>As for hash tables, can't you guarantee uniqueness by using only reversible...

its_so_on · on May 29, 2012

actually, just as long.

Any set of possible bits is a valid input, so the input has one bit of entropy per bit. If the hash were not "just as long" then one of the following must be true: - it collides (two possible inputs would have the same hash) - some inputs could not hash - the algorithm encodes more than 2 bits of entropy per bit.

This is not possible by the pigeonhole principle. http://en.wikipedia.org/wiki/Pigeonhole_principle

There's probably a more rigorous proof here but I'm lazy. I guess something like imagine the input is going to be n bits (like 16 bits)...make an array of length 2^n and initialize them all to -1, and then for each possible input (0..2^n-1) hash it and - since the hash is not longer than the input, the representation of the hash is there in the array if you simply interpret it as the index (subscript). Set that to the n that produced it, if it's not already set (otherwise abort with a collision). After you have reached 2^n-1, you have set 2^n indices (including whatever hash 0 produced). Is it possible for you not to have made a collision? (Yes, easily: for example anything hashes to the next integer, except binary all 1's which hash to all 0's). Could some of the indices to be empty? No. If you put 2^n values in 2^n holes distinctly, there is one value per hole. Conversely, if you had anything LESS than that many holes to put it into (for example, you're trying to hash 32 bits of input into just the lower half of the indices, by creating a hash that uniquely hashes to 16 bits of output) then by the pigeonhole prinicpal you have to put two n's into the same index.
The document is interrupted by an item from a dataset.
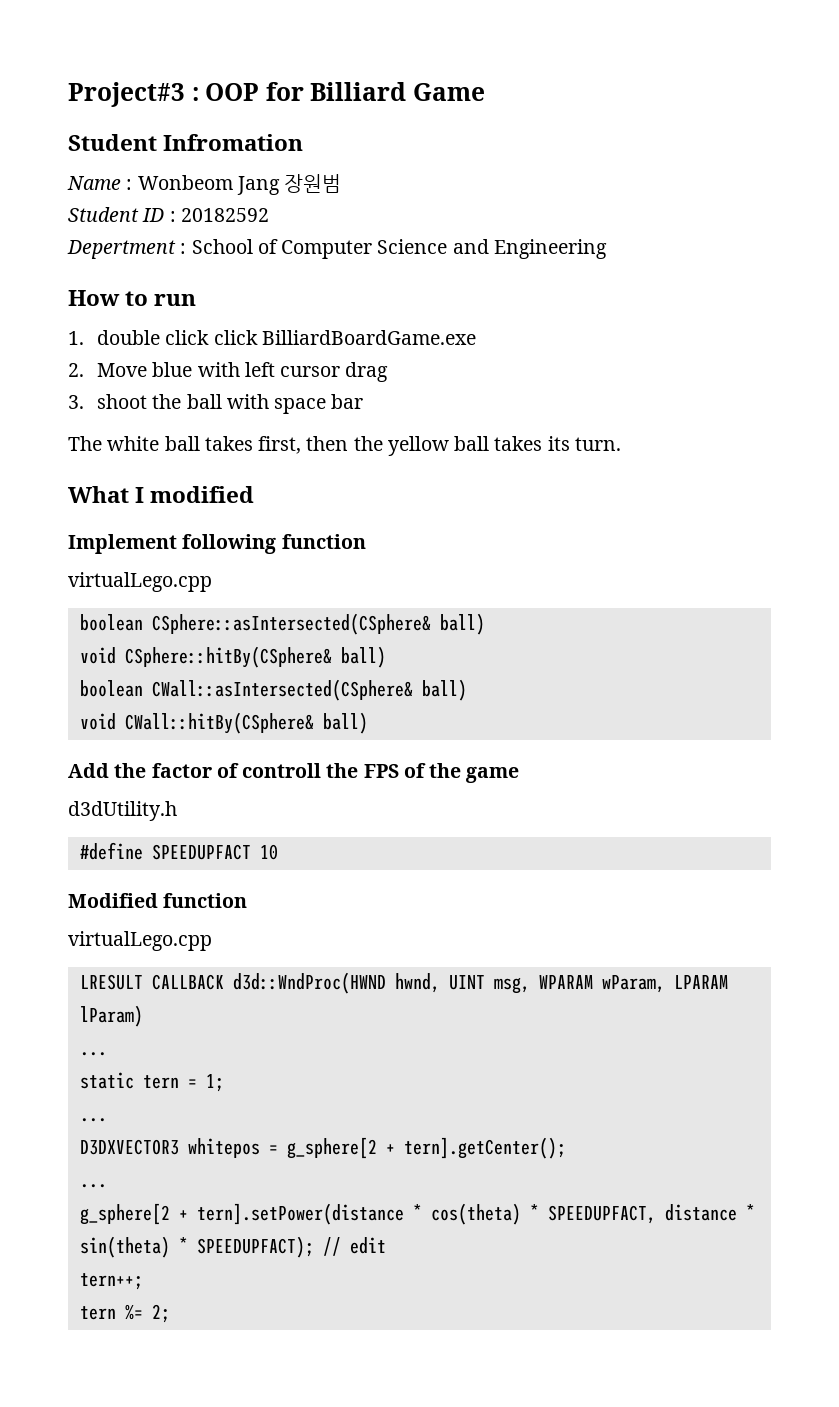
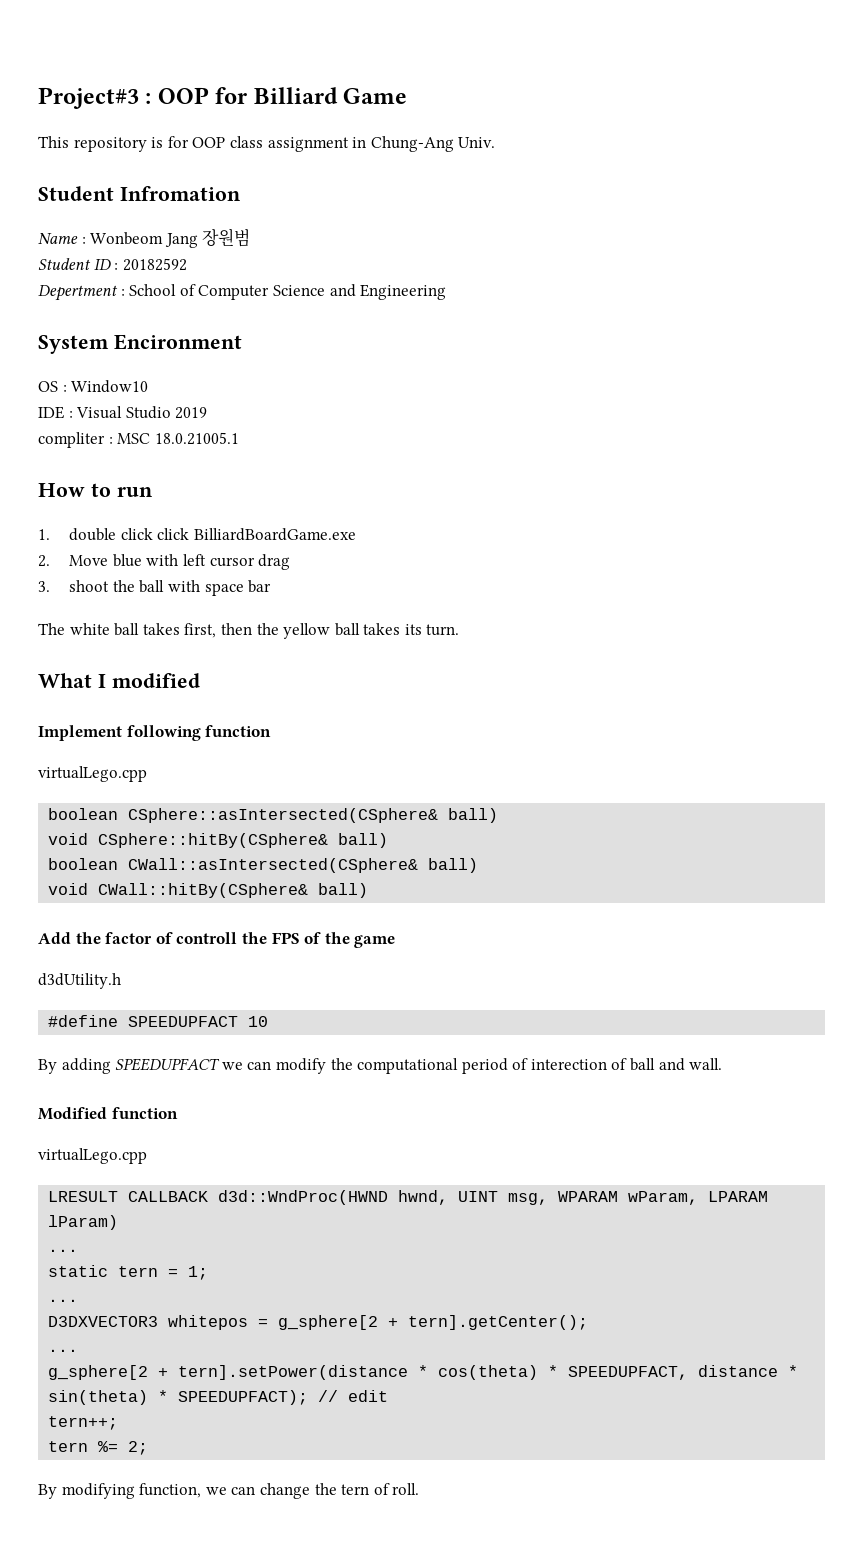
(486, 92) none -> [38,136,496,152] // This repository is for OOP class assignment in Chung-Ang Univ.
(607, 249) none -> [38,334,242,354] [38,380,149,393] [38,406,208,419] [38,432,239,448] // System Encironment // OS : Window10 // IDE : Visual Studio 2019 // compliter : MSC 18.0.21005.1
(278, 852) none -> [38,1058,723,1074] // By adding SPEEDUPFACT we can modify the computational period of interection of ball and wall.
(170, 1313) none -> [38,1483,420,1499] // By modifying function, we can change the tern of roll.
So, any hash that would be unique (that can hash anything) has to be at least exactly as long as what it's hashing. If there are any outputs that are never hashed to, it would have to be even longer.

Note that this proof depends on iterating on every possible input. If some inputs aren't possible, the hash could be unique while being shorter than the input. This is how lossless compression works.

mistercow · on May 29, 2012

>actually, just as long

Well, more accurately, at least as long, on average.

It would be possible, though, to have a guaranteed unique string which is usually shorter than the input for real world data, which is called lossless compression. Obviously, it is not possible to provide a fixed digest length though, which makes it useless for many hash function applications, like bloom filters. And, of course, a hash table implementation based on DEFLATE would be hilariously inefficient.

its_so_on · on May 29, 2012

Fair enough. The proof is that you can't shave even a single bit off of every output, so that given any file that's 1024 bytes, you can hash it to 1023 bytes. Not possible unless you're hiding that entropy somewhere (filename etc).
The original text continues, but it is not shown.